#### DATA FOR THE TASK
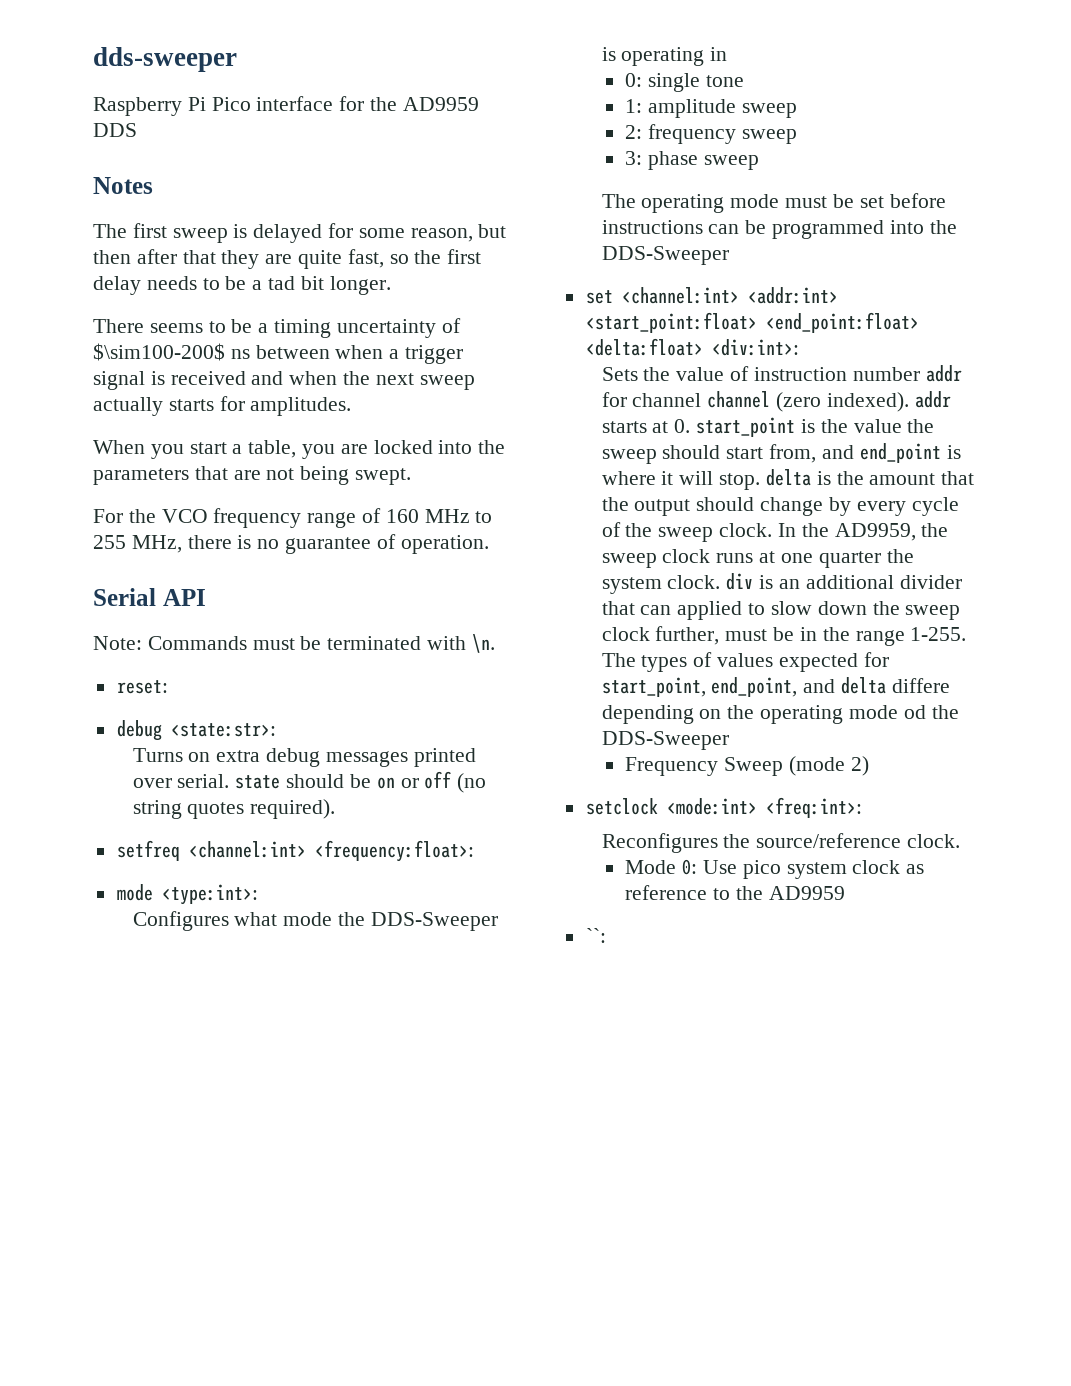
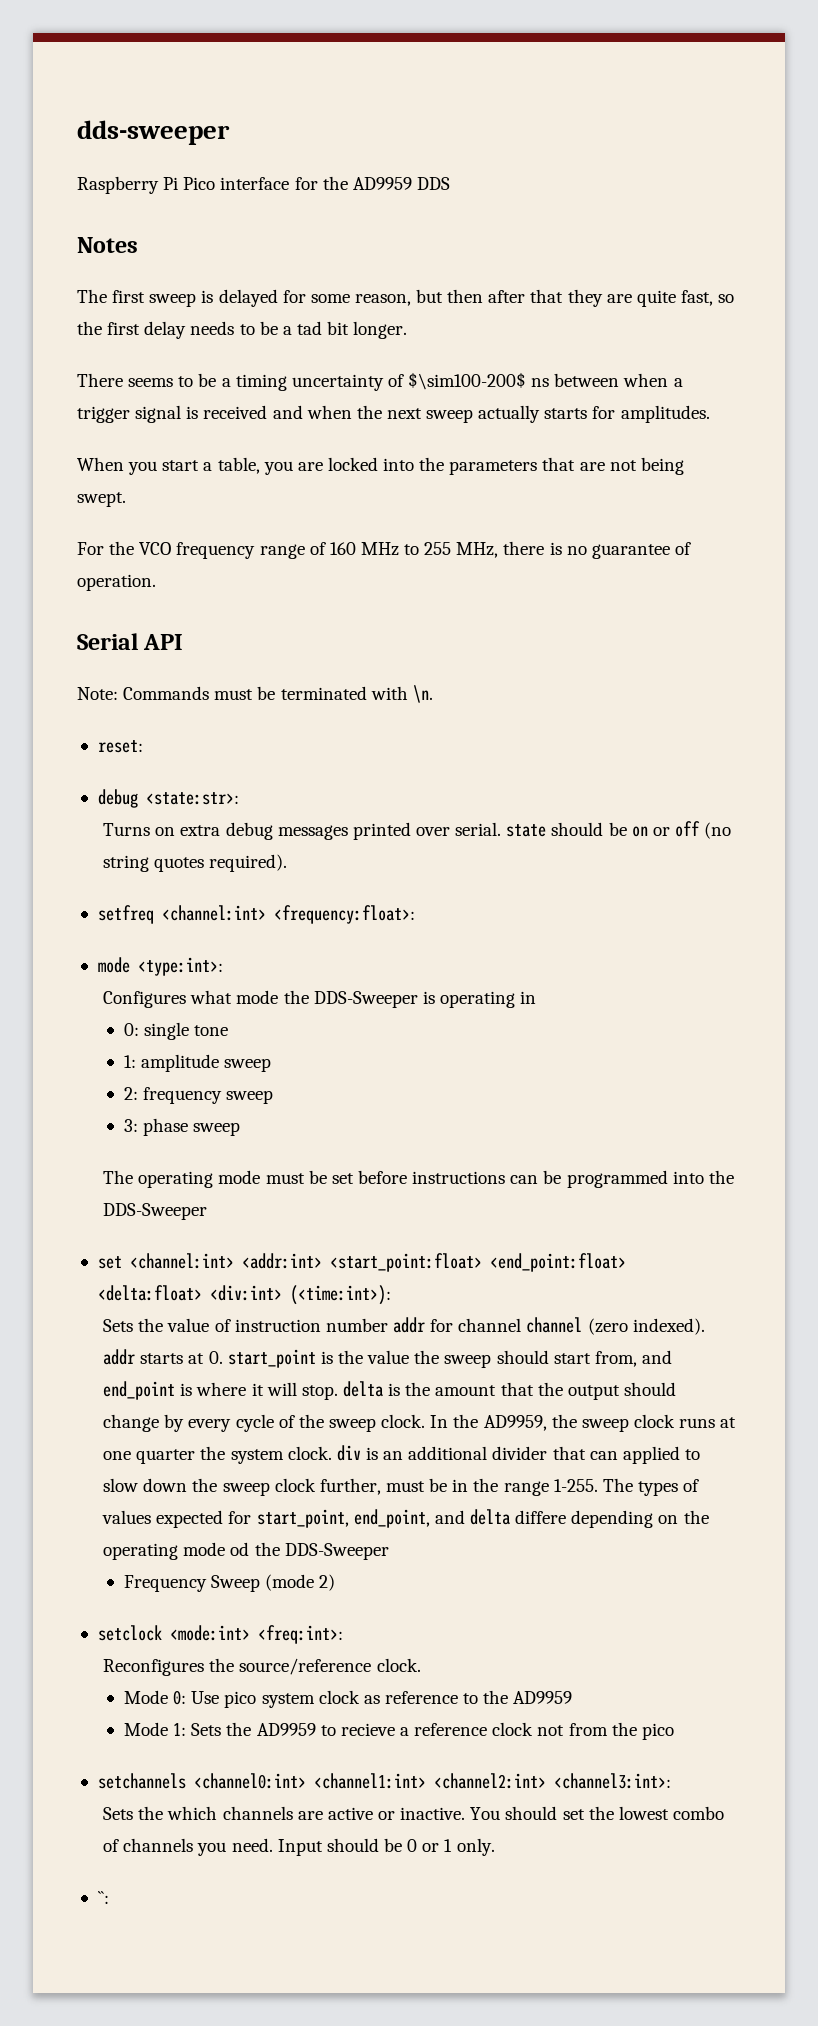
- set <channel:int> <addr:int> <start_point:float> <end_point:float> <delta:float> <div:int>:
+ set <channel:int> <addr:int> <start_point:float> <end_point:float> <delta:float> <div:int> (<time:int>):
+ Mode 1: Sets the AD9959 to recieve a reference clock not from the pico
+ setchannels <channel0:int> <channel1:int> <channel2:int> <channel3:int>:
+ Sets the which channels are active or inactive. You should set the lowest combo of channels you need. Input should be 0 or 1 only.

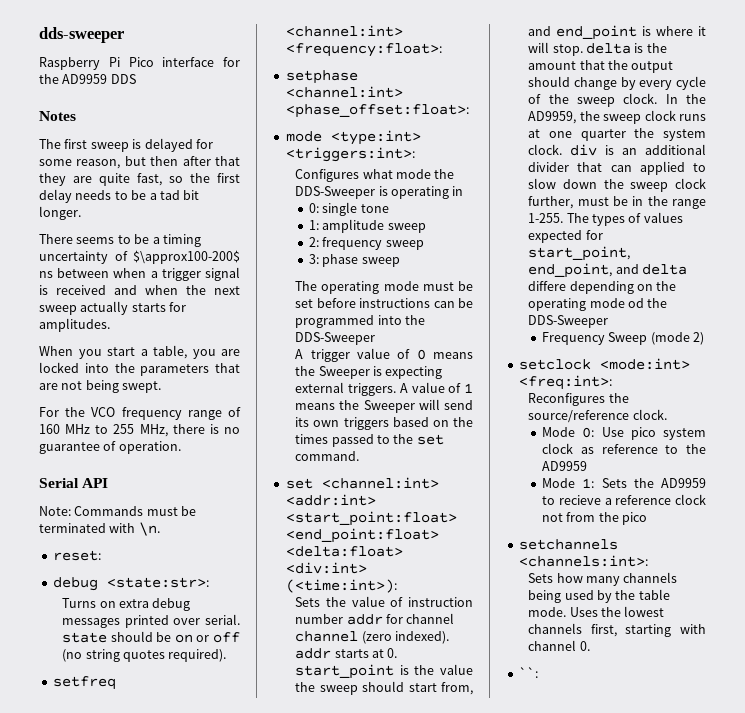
- There seems to be a timing uncertainty of $\sim100-200$ ns between when a trigger signal is received and when the next sweep actually starts for amplitudes.
+ There seems to be a timing uncertainty of $\approx100-200$ ns between when a trigger signal is received and when the next sweep actually starts for amplitudes.
- mode <type:int>:
+ setphase <channel:int> <phase_offset:float>:
+ mode <type:int> <triggers:int>:
+ A trigger value of 0 means the Sweeper is expecting external triggers. A value of 1 means the Sweeper will send its own triggers based on the times passed to the set command.
- setchannels <channel0:int> <channel1:int> <channel2:int> <channel3:int>:
- Sets the which channels are active or inactive. You should set the lowest combo of channels you need. Input should be 0 or 1 only.
+ setchannels <channels:int>:
+ Sets how many channels being used by the table mode. Uses the lowest channels first, starting with channel 0.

#### TASK PROMPT
Repeat every line above exactly, but omit all images.

#### OUTPUT FOR THIS TASK
- set <channel:int> <addr:int> <start_point:float> <end_point:float> <delta:float> <div:int>:
+ set <channel:int> <addr:int> <start_point:float> <end_point:float> <delta:float> <div:int> (<time:int>):
+ Mode 1: Sets the AD9959 to recieve a reference clock not from the pico
+ setchannels <channel0:int> <channel1:int> <channel2:int> <channel3:int>:
+ Sets the which channels are active or inactive. You should set the lowest combo of channels you need. Input should be 0 or 1 only.

- There seems to be a timing uncertainty of $\sim100-200$ ns between when a trigger signal is received and when the next sweep actually starts for amplitudes.
+ There seems to be a timing uncertainty of $\approx100-200$ ns between when a trigger signal is received and when the next sweep actually starts for amplitudes.
- mode <type:int>:
+ setphase <channel:int> <phase_offset:float>:
+ mode <type:int> <triggers:int>:
+ A trigger value of 0 means the Sweeper is expecting external triggers. A value of 1 means the Sweeper will send its own triggers based on the times passed to the set command.
- setchannels <channel0:int> <channel1:int> <channel2:int> <channel3:int>:
- Sets the which channels are active or inactive. You should set the lowest combo of channels you need. Input should be 0 or 1 only.
+ setchannels <channels:int>:
+ Sets how many channels being used by the table mode. Uses the lowest channels first, starting with channel 0.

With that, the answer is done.